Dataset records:
* * * *

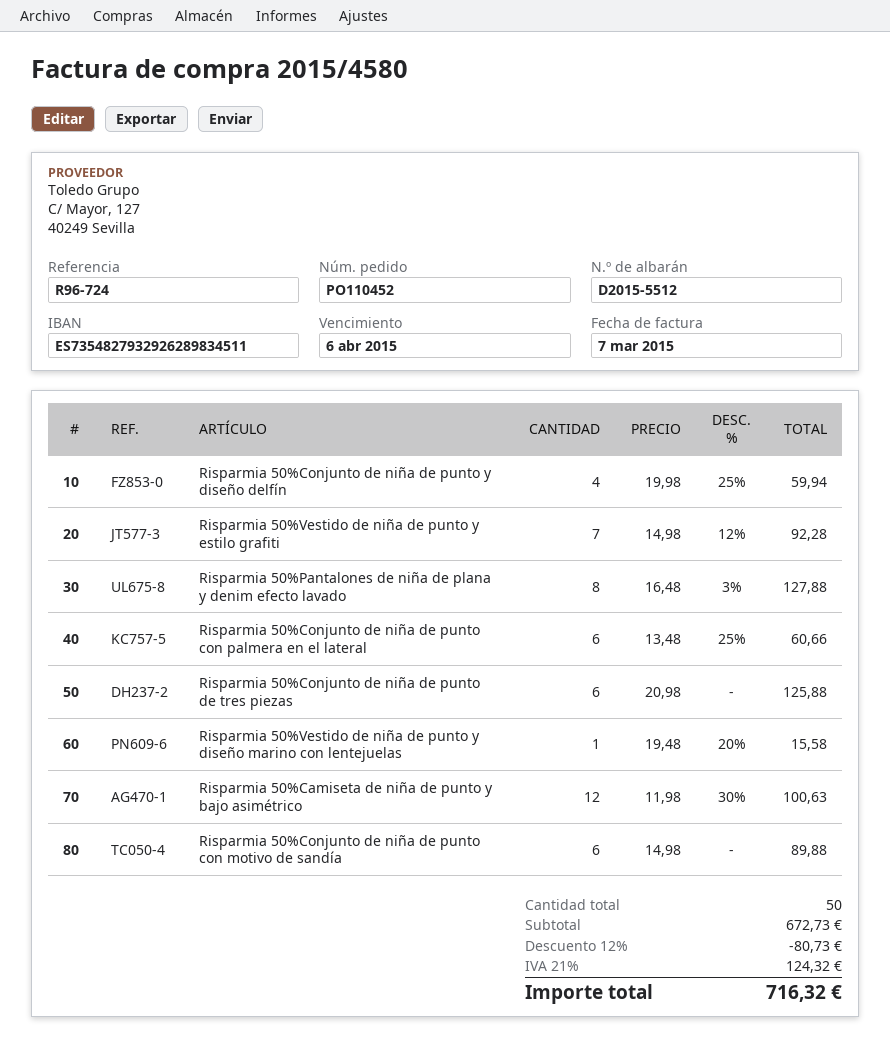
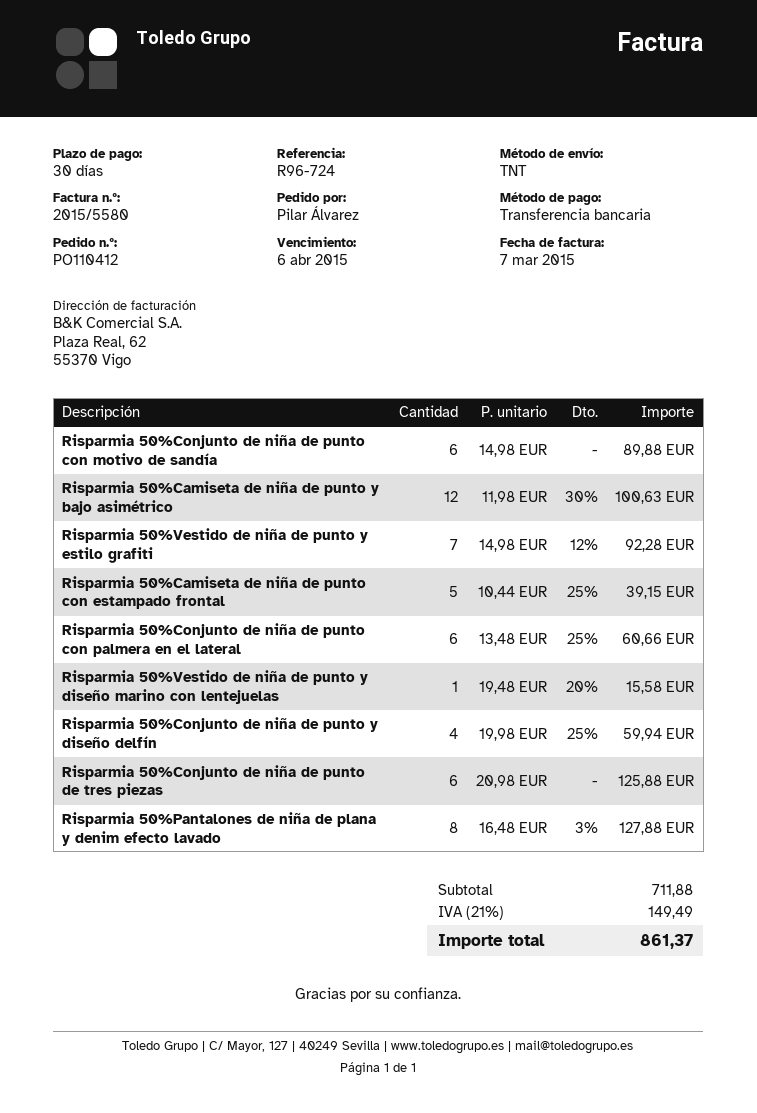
order number: PO110452 -> PO110412
invoice number: 2015/4580 -> 2015/5580
Risparmia 50%Camiseta de niña de punto con estampado frontal: none -> 5 x 10.44 - 25% = 39.15
subtotal: 672.73 -> 711.88
discount: 12% = 80.73 -> none
tax: 21% = 124.32 -> 21% = 149.49
total: 716.32 -> 861.37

* * * *

Quote every record above exactly, omitting any pictures they contain.

order number: PO110452 -> PO110412
invoice number: 2015/4580 -> 2015/5580
Risparmia 50%Camiseta de niña de punto con estampado frontal: none -> 5 x 10.44 - 25% = 39.15
subtotal: 672.73 -> 711.88
discount: 12% = 80.73 -> none
tax: 21% = 124.32 -> 21% = 149.49
total: 716.32 -> 861.37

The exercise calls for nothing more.